Her nefis, en güzel konforu ister, herkesten değer görmek ister. Herkes kendisine güler yüzlü tatlı sözlü yaklaşsın, suçlamadan konuşsun, dinlemeden anlamadan hüküm vermesin. İnandığı değerlere saygı duysun. Sevdikleri başkaları tarafından sevilmese bile anlayış gösterilsin. Bir ihtiyacı olduğu zaman, ciddiye alınıp gidermek için çalışılsın. Arada hediye alınsın. Geçmiş hataları unutma fırsatı verilsin. En ufak bir şeyde eski defterler açılmadan sadece o olay üzerine konuşulsun ister. İnsan, bir yanlış yaptığında, sebepler de konuşulsun ister. Kendisine güvenilmesini ve şartsız saygı duyulmasını ister. Arada aranıp hatır sorulsun ister. İnsanı ve davranışlarını ayırarak, davranışı değişince insanın iyi olacağını bilip, tümden karalamadan ve ümidini kesmeden yaklaşılsın ister.

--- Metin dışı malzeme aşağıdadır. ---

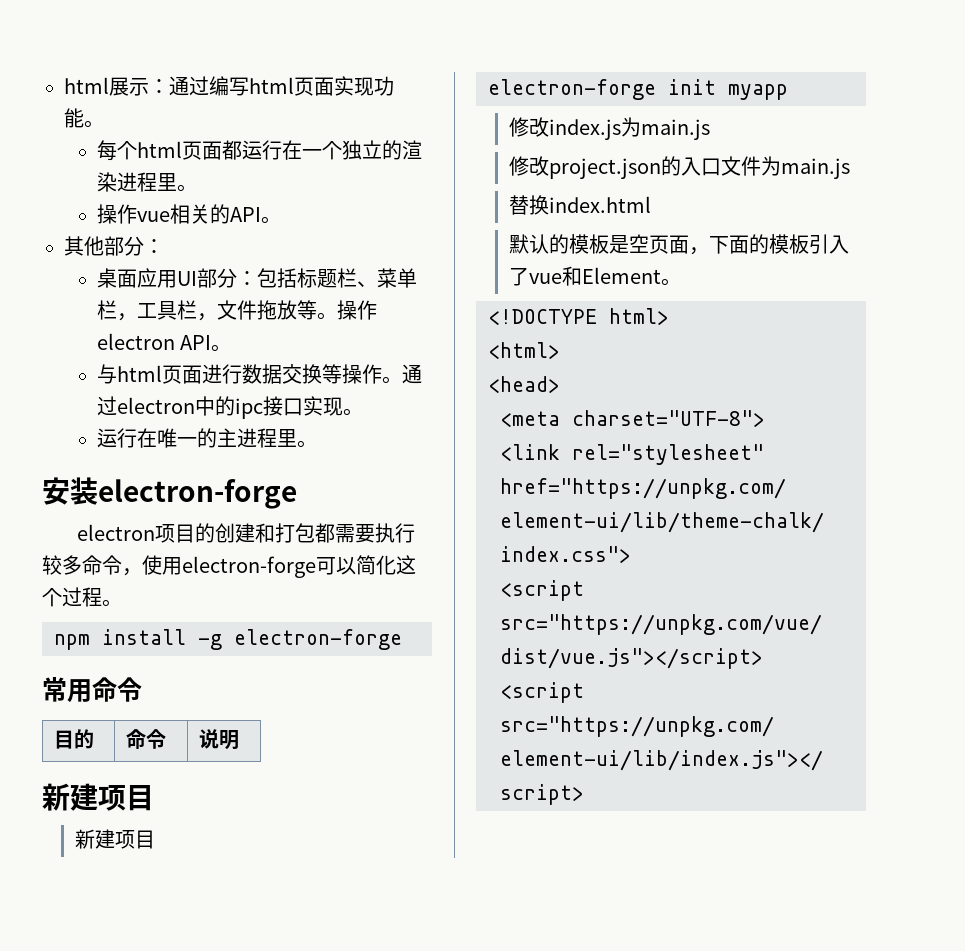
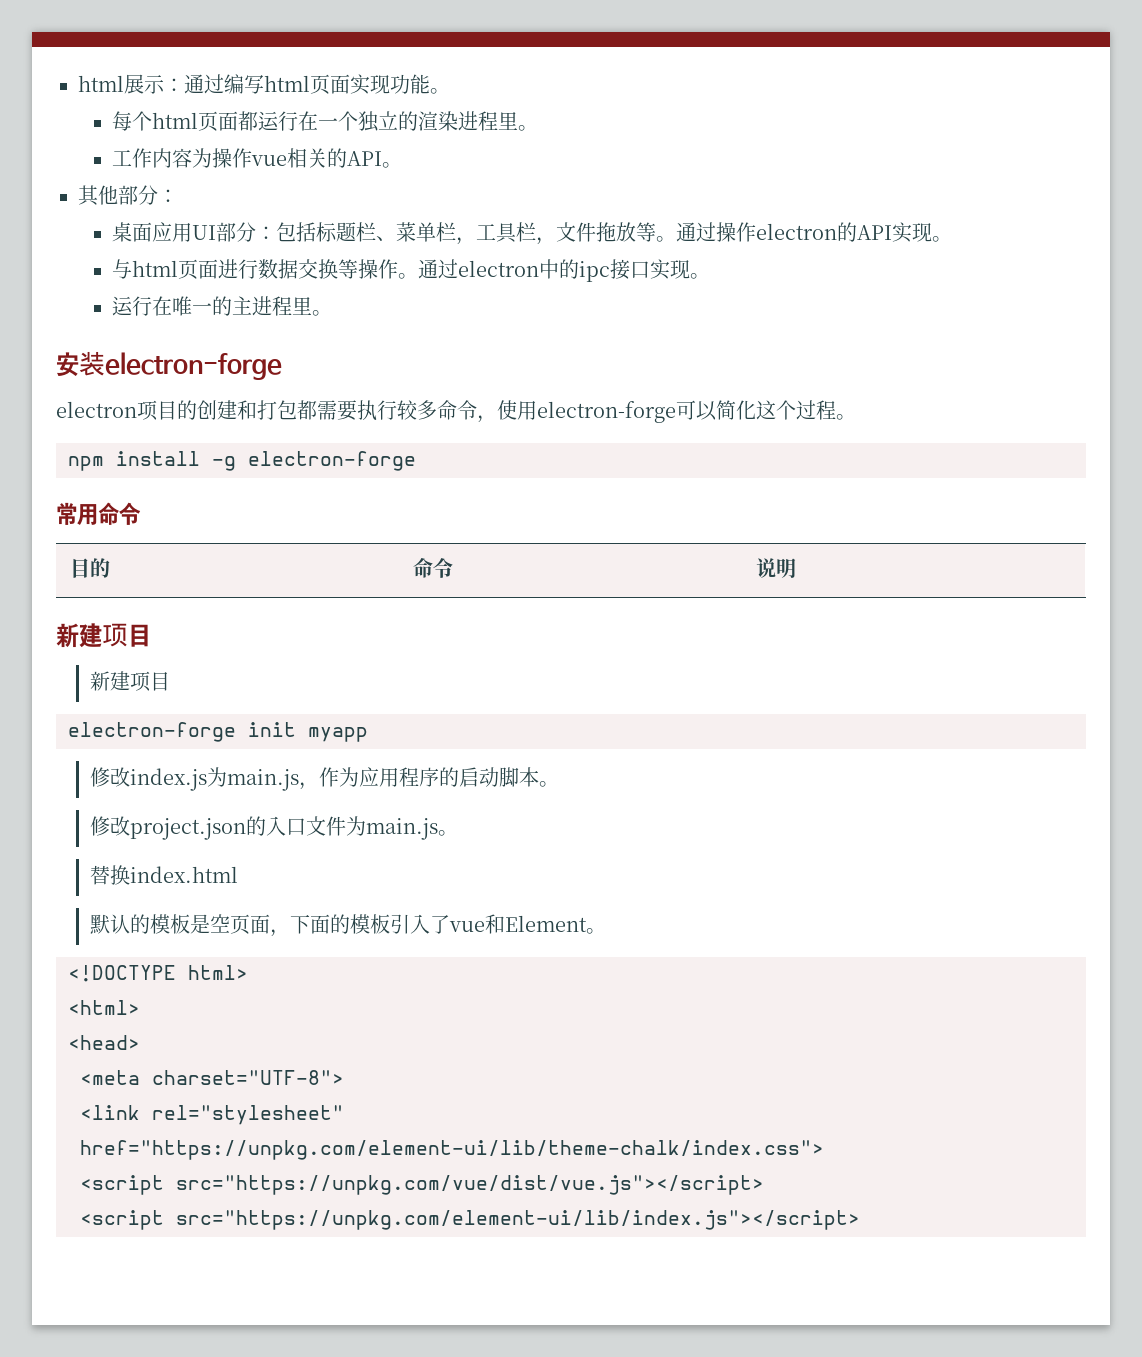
(197, 188) none -> [112,148,213,168] 工作内容为
(337, 316) none -> [676,222,717,242] 通过
[180,335,212,350] API -> [837,222,933,243] 的API实现
(710, 129) none -> [299,767,560,790] ，作为应用程序的启动脚本。
(850, 168) none -> [438,830,459,836] 。

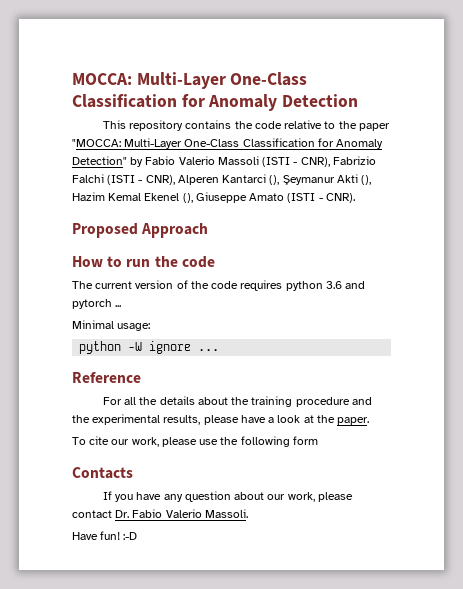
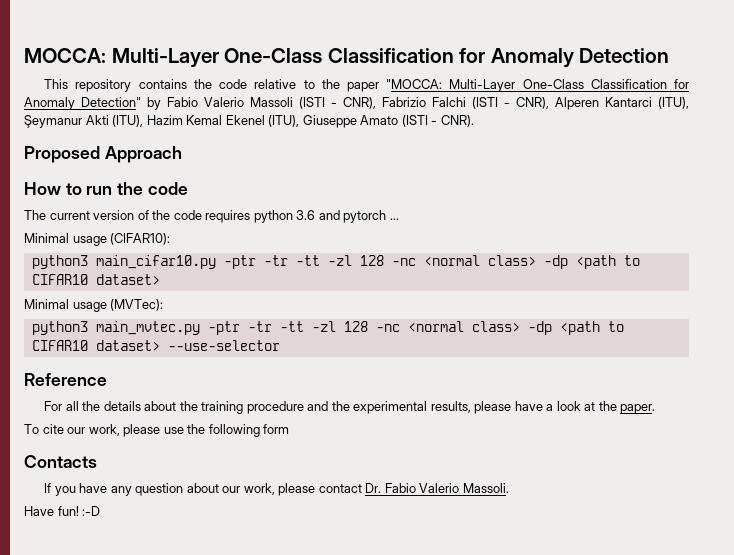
[269,175,280,185] (), -> [658,97,689,109] (ITU),
[361,175,372,185] (), -> [112,115,144,127] (ITU),
[182,193,193,203] (), -> [268,115,300,127] (ITU),
[117,323,151,331] [79,341,220,354] usage: // python -W ignore ... -> [72,233,171,246] [31,255,640,269] [31,274,160,285] [24,299,164,312] [31,321,624,335] [31,340,280,351] usage (CIFAR10): // python3 main_cifar10.py -ptr -tr -tt -zl 128 -nc <normal class> -dp <path to CIFAR10 dataset> // Minimal usage (MVTec): // python3 main_mvtec.py -ptr -tr -tt -zl 128 -nc <normal class> -dp <path to CIFAR10 dataset> --use-selector

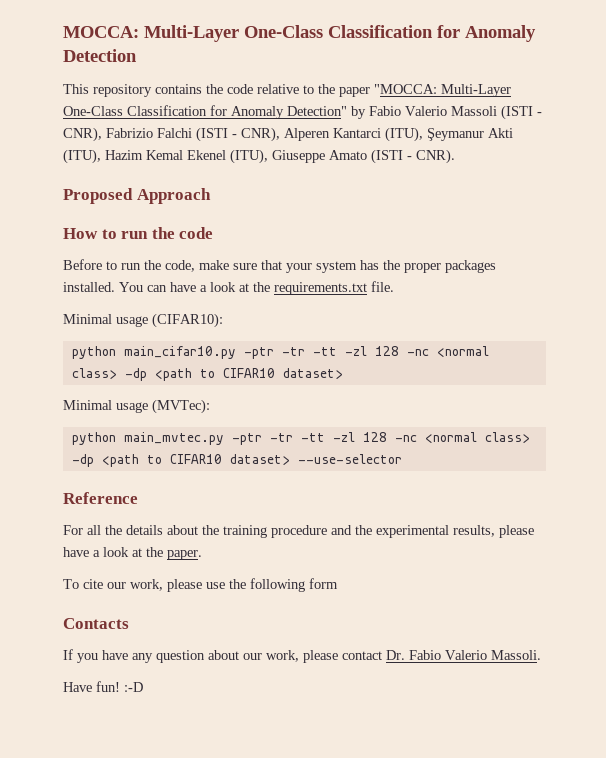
[24,210,399,223] The current version of the code requires python 3.6 and pytorch ... -> [63,259,496,273] [63,281,394,295] Before to run the code, make sure that your system has the proper packages installed. You can have a look at the requirements.txt file.
[31,255,88,269] python3 -> [71,346,116,359] python
[31,321,88,335] python3 -> [71,432,116,445] python

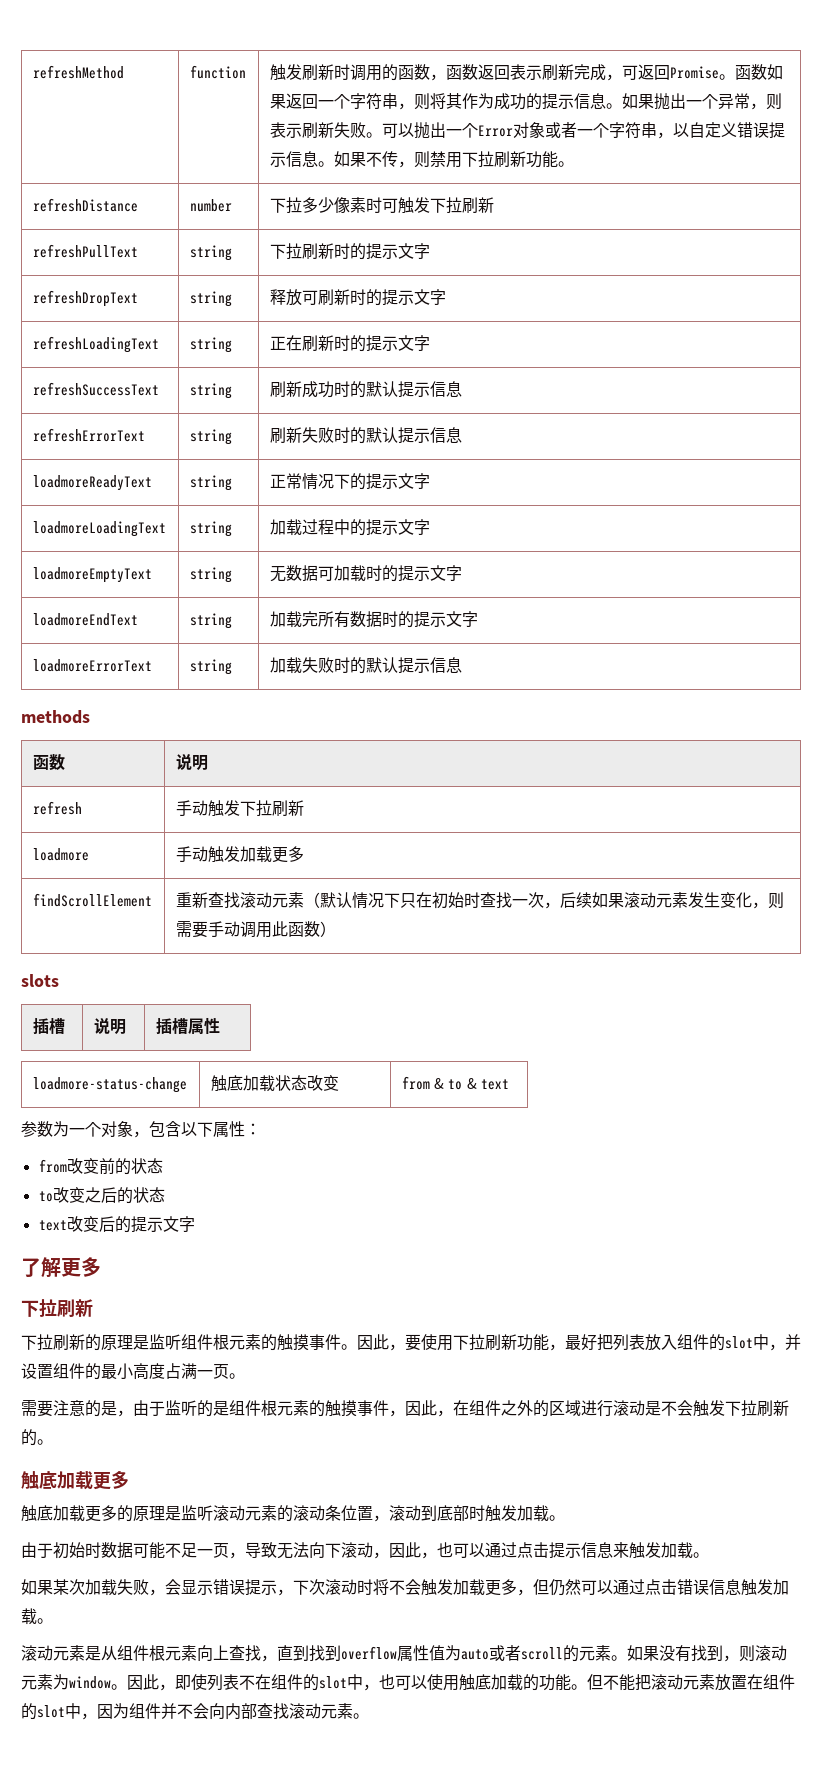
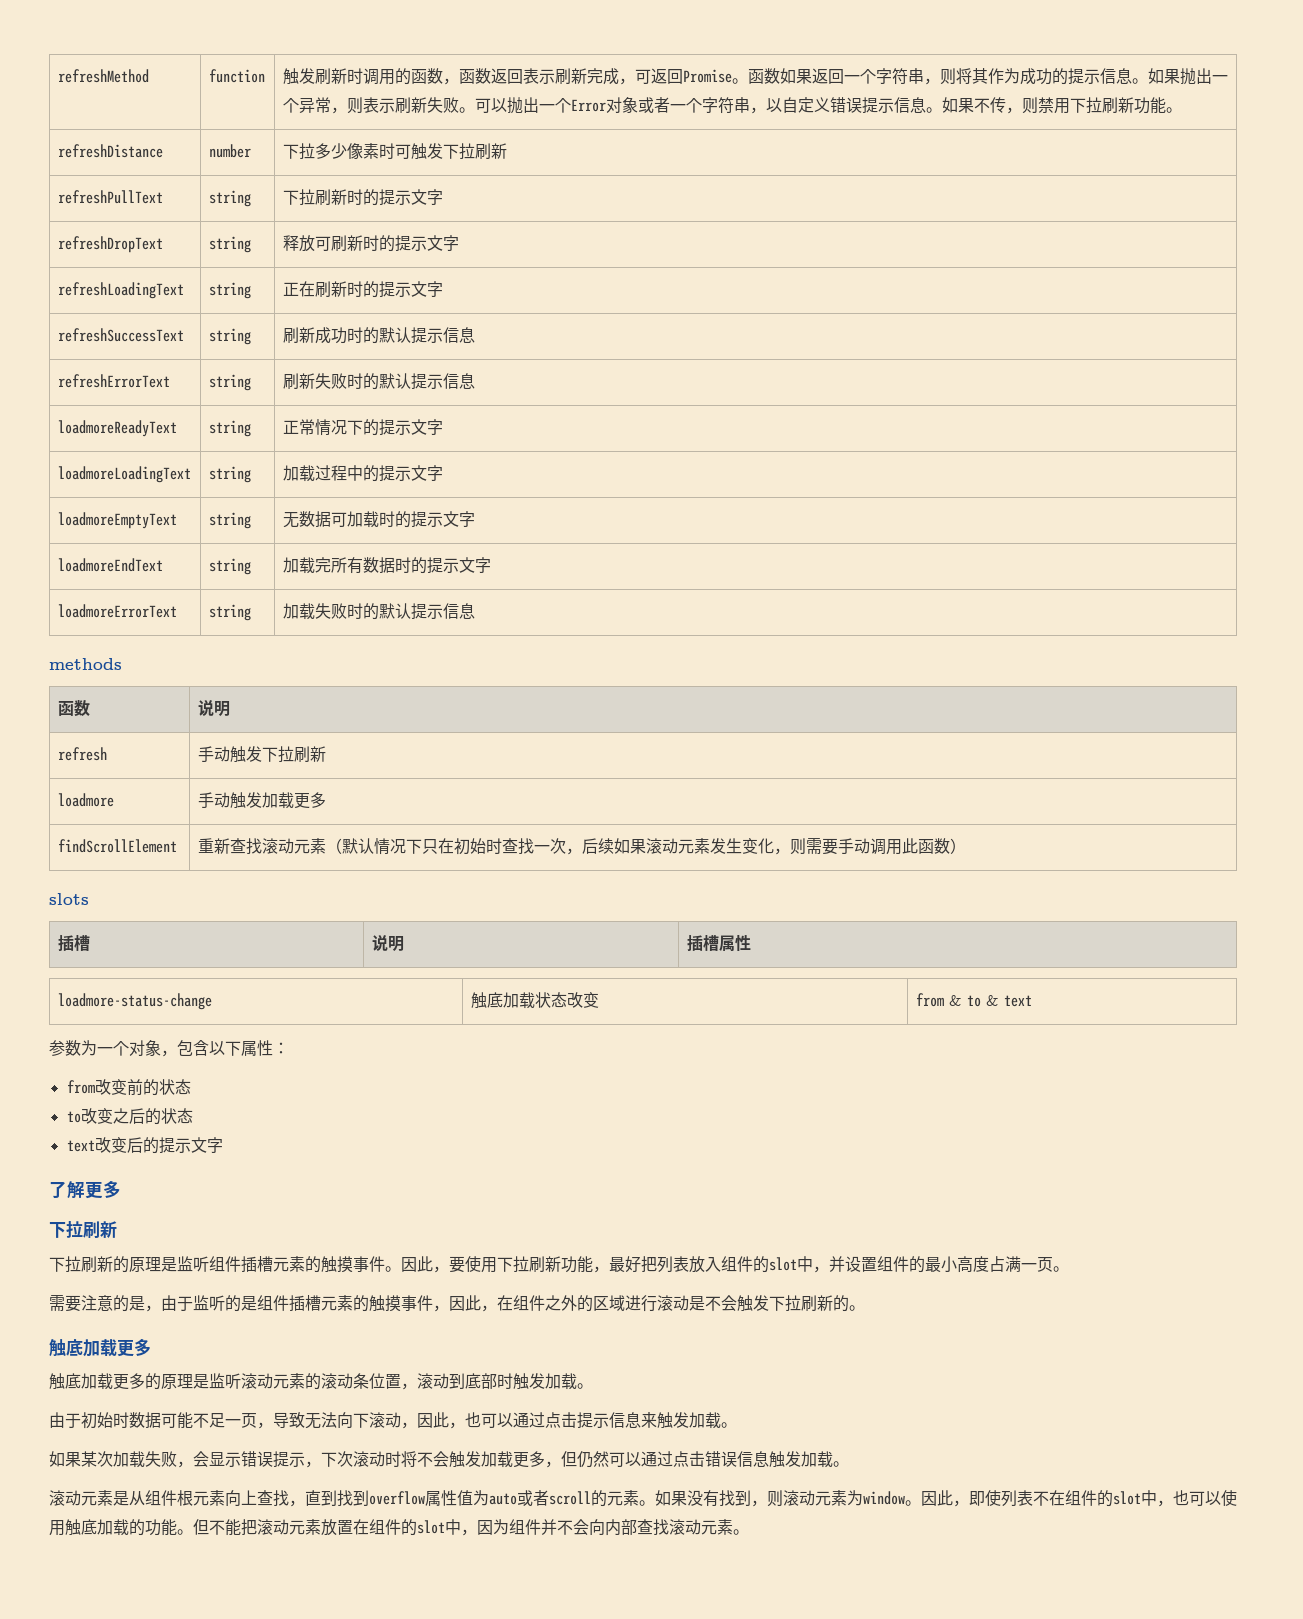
[213,1334,229,1350] 根 -> [241,1256,273,1273] 插槽
[261,1400,277,1416] 根 -> [289,1295,321,1312] 插槽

Her iyi davranış, insanı Allah’a (cc) yaklaştırır. Bu sebeple her insan, iyi davranan insanlar artsın ister. İnsan Rabbine (cc) hata yapıyorsa, kullara da yapabilir. İnsanlar biri birlerine hata payı tanısın ve bir hata da silip atmasın ister. Yaşlı ise hatır sorulup, ihtiyaçları giderilsin, sık sık ziyaret edilsin ister. Bu maddeleri artırmak mümkün.

Nelere ihtiyaç duyduğumuzu listeleyelim. Nelerden hoşlanıyoruz, neler bizi daha iyi ve güçlü yapıyor, neler olduğunda kendimize inancımız güvenimiz ve coşkumuz artıyor? Bunların hepsini listeleyelim. Sıra ile çevremizdeki herkese, tam da bizim bize davranılmasını istediğimiz gibi davranalım.

Bunların listesini yaparken, şu cümleleri zihnimizden atalım;

O bunu hak etmiyor.O bana vaktiyle şunu yapmıştı.Ben iyi davranırsam şımarır.Ben iyi davranırsam, ‘bak kendisi suçlu, nasıl geri dönüp telâfi etmeye çalışıyor’ derler.O bana hiç iyi davranmıyor, ben neden ona iyi davranayım?Hep iyi davrandım ne oldu? O hala bana yaptığı yanlışı sürdürüyor?O bana hiç hediye almadı ki.Hep ben iyi davrandıkça kendimi ezik gibi hissederim.

Bu gerekçeleri artırmak mümkün. Bunların hepsini mümkün olduğunca zihnimizden atıp, yerine şunları koyalım.

Ben iyi davranmayı hak ediyorum.Benim de vaktiyle birilerine yanlışım oldu. Bunların hep hatırlanması gerekmez.Ben iyi davranıldığında şımarmıyorsam o da şımarmaz.Kimin beni nasıl gördüğü değil, Allah’ın (cc) bu davranışımı nasıl bulduğu önemli. Kaldı ki yanlışımı kabul edip düzeltmek için çabalıyorsam bile, bu takdir edilecek erdemli bir davranıştır.İyi davranana herkes iyi davranır, önemli olan o yanlış davransa bile benim iyi olanı sürdürebilmemdir. Ben bunu hak ediyorum ve bu önce bana lazım.Doğru davranmak benim Allah (cc) ile aramı düzeltiyorsa, o nasıl davranırsa davransın, ben benden sorumluyum ve devam etmeliyim.O bana hediye almasa bile, ben bana yakışanı ve sünnete uygun olanı yaparım.

Bilâkis, bu iman, akıl ve irade gerektiren bir durumdur. Dolayısıyla, ben kendimi güçlü hissetmeliyim.

Diyelim ki, ben bana yapılmasını istediklerimi yaptıkça, karşımdakiler ne yaparlarsa yapsınlar, Peygamberimizi (sas) modellemiş, Allah’ı (cc) razı etmiş olacağım. Bu bana ödül olarak yeter.